• Problem
Below are some records. Return exactly their lines from the one containing "none -> 34px" through the one containing "html: <div> <span><span>Major", and drop the pictures.

• Data for review
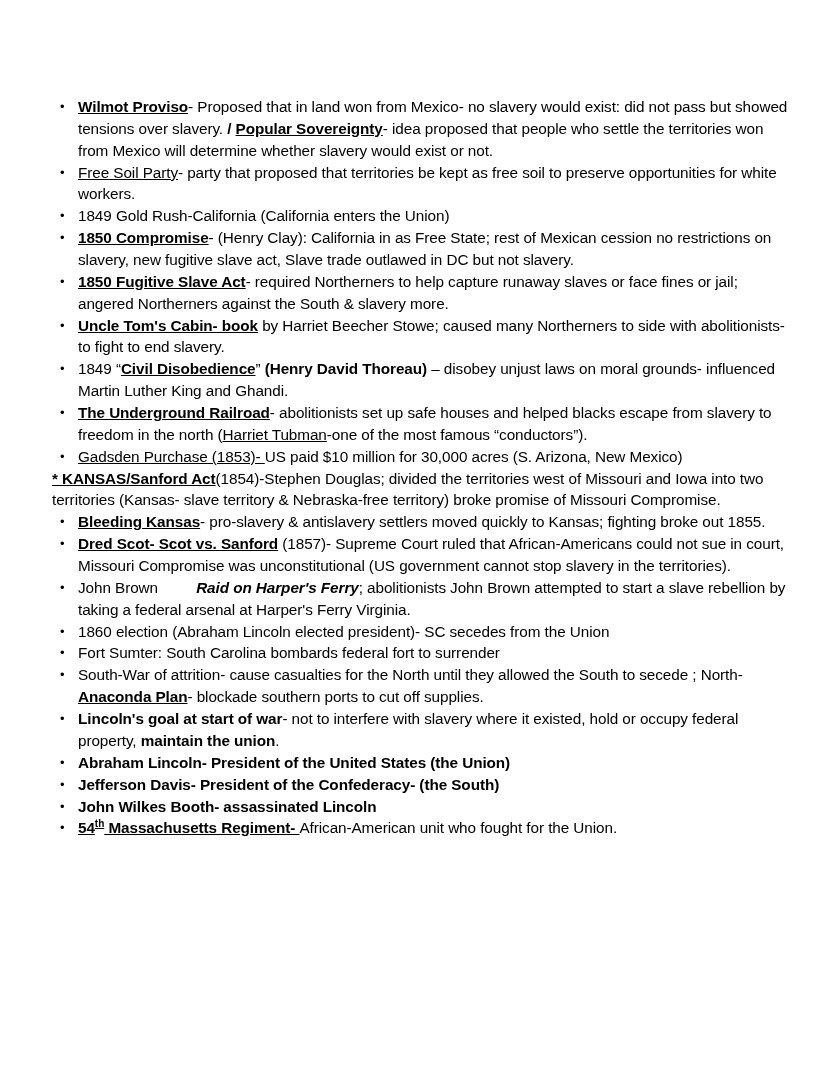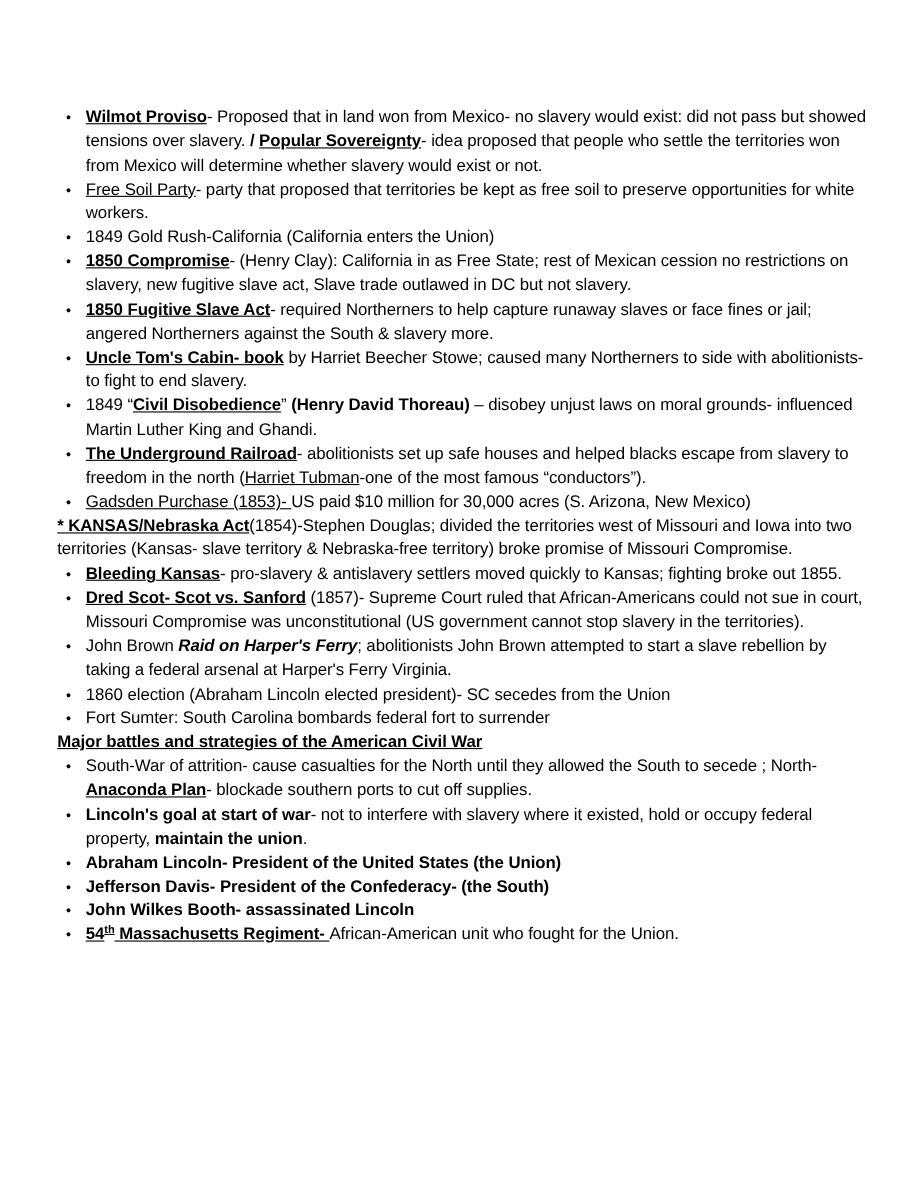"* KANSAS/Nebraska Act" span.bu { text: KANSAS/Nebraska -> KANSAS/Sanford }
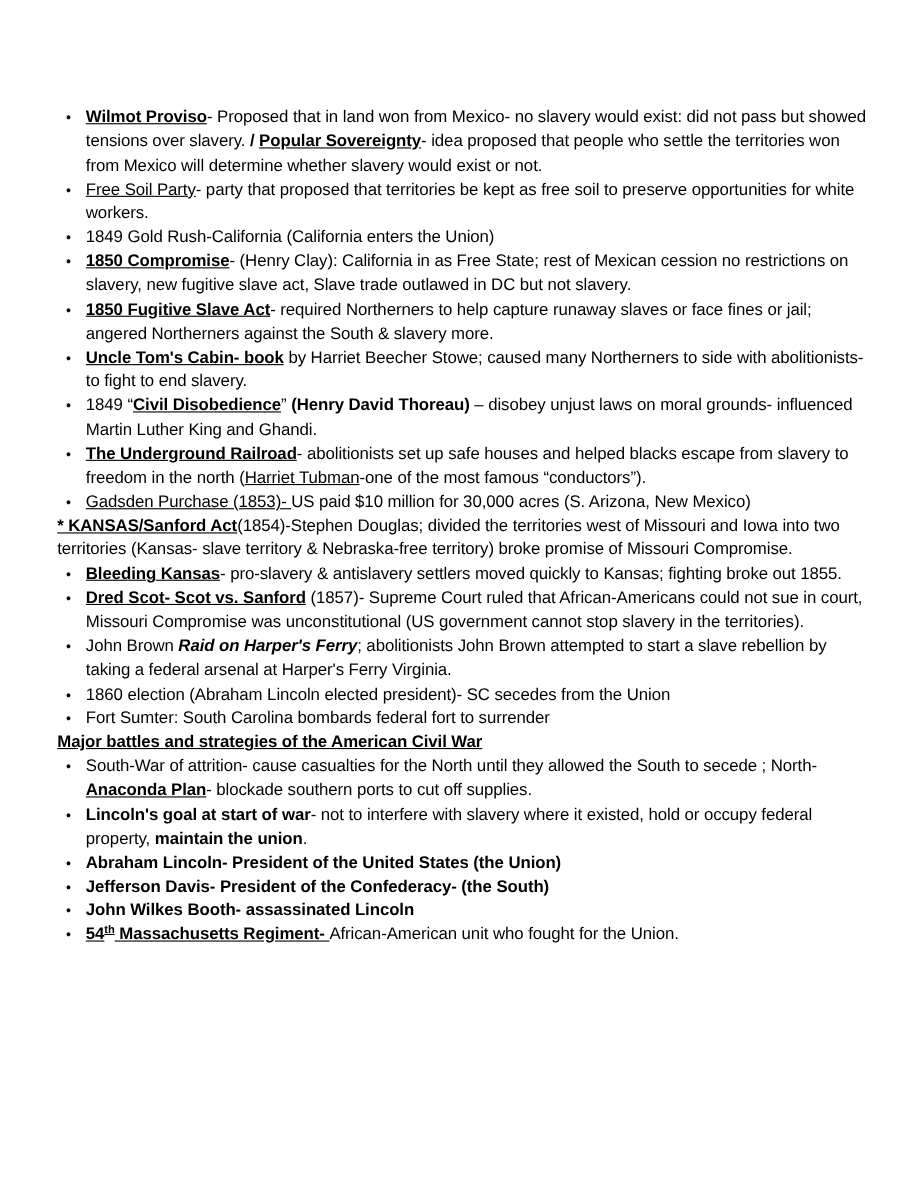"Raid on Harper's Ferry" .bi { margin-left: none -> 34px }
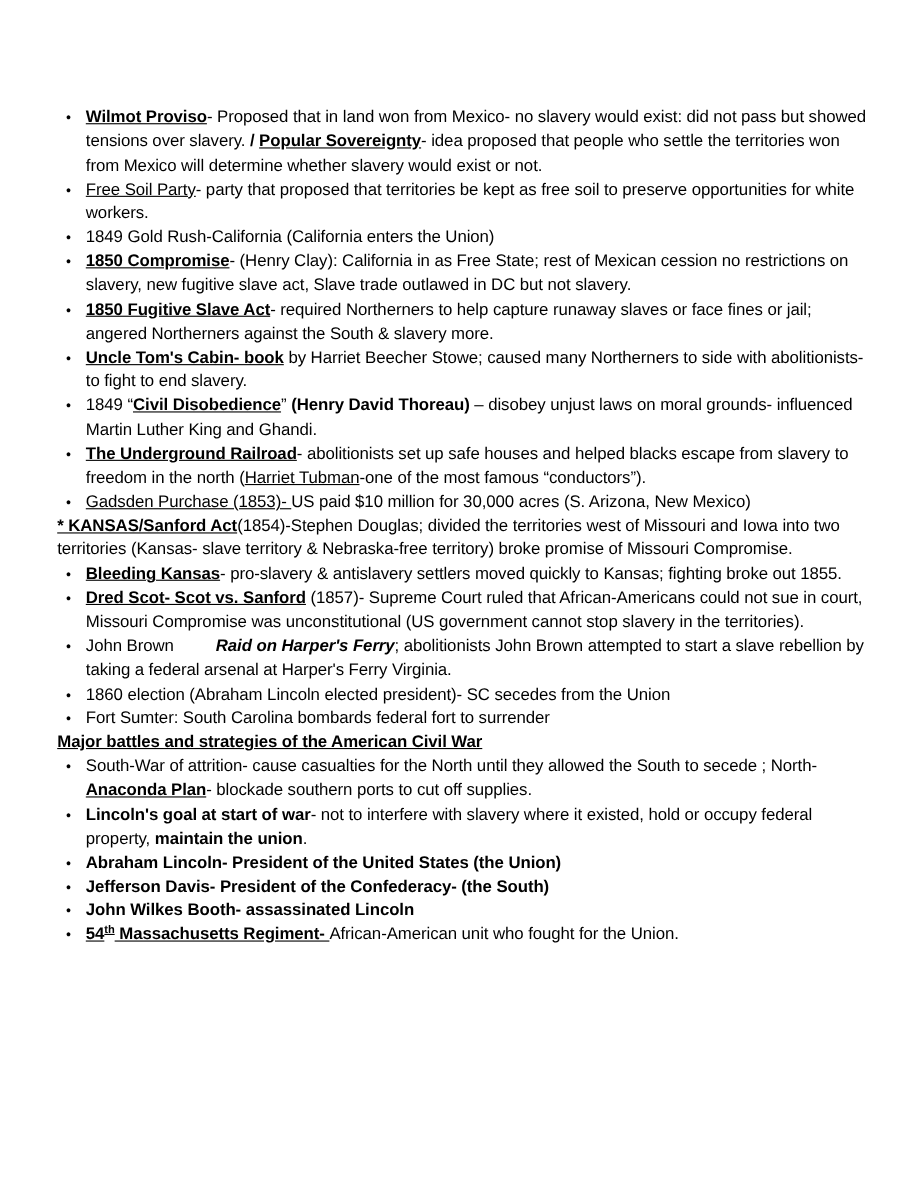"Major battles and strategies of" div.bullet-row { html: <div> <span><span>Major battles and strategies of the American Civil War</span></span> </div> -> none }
==
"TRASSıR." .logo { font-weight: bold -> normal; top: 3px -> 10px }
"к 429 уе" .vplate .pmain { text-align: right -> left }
--
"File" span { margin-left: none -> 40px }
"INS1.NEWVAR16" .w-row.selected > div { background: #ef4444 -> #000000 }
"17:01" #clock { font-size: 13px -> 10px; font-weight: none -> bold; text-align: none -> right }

• Written answer
"Raid on Harper's Ferry" .bi { margin-left: none -> 34px }
"Major battles and strategies of" div.bullet-row { html: <div> <span><span>Major battles and strategies of the American Civil War</span></span> </div> -> none }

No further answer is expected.